# [TASK OBJECTIVE]
Nothing but the text should be carried over: reproduce all the data exactly and leave out every image.

[Structured diff data]

^^^^^^^^^^^^^^^^

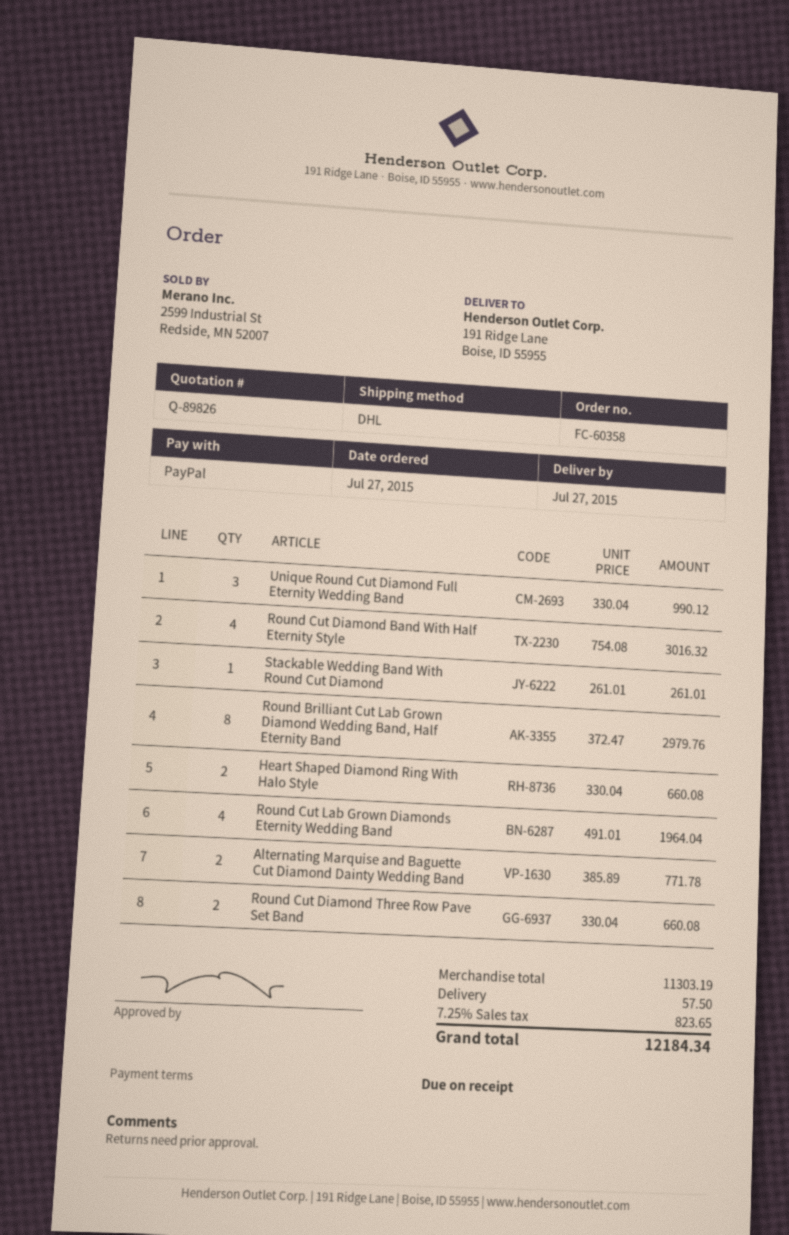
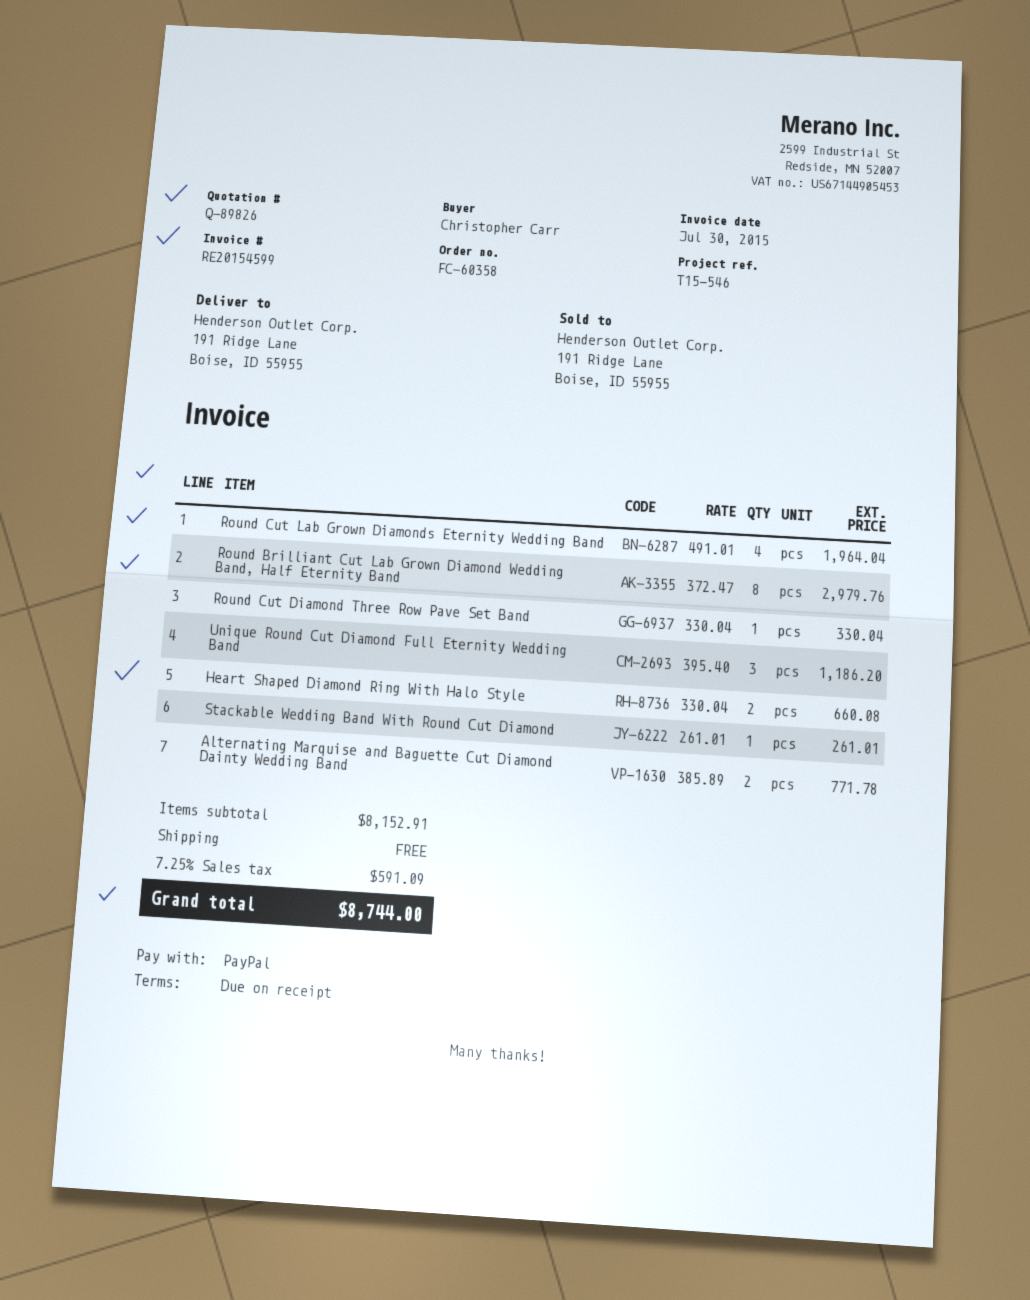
Unique Round Cut Diamond Full Eternity Wedding Band: 3 x 330.04 = 990.12 -> 3 x 395.40 = 1186.20
Round Cut Diamond Band With Half Eternity Style: 4 x 754.08 = 3016.32 -> none
Round Cut Diamond Three Row Pave Set Band: 2 x 330.04 = 660.08 -> 1 x 330.04 = 330.04
subtotal: 11303.19 -> 8152.91
shipping: 57.50 -> 0.00
tax: 7.25% = 823.65 -> 7.25% = 591.09
total: 12184.34 -> 8744.00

^^^^^^^^^^^^^^^^

# [SOLUTION TO THE EXERCISE]
Unique Round Cut Diamond Full Eternity Wedding Band: 3 x 330.04 = 990.12 -> 3 x 395.40 = 1186.20
Round Cut Diamond Band With Half Eternity Style: 4 x 754.08 = 3016.32 -> none
Round Cut Diamond Three Row Pave Set Band: 2 x 330.04 = 660.08 -> 1 x 330.04 = 330.04
subtotal: 11303.19 -> 8152.91
shipping: 57.50 -> 0.00
tax: 7.25% = 823.65 -> 7.25% = 591.09
total: 12184.34 -> 8744.00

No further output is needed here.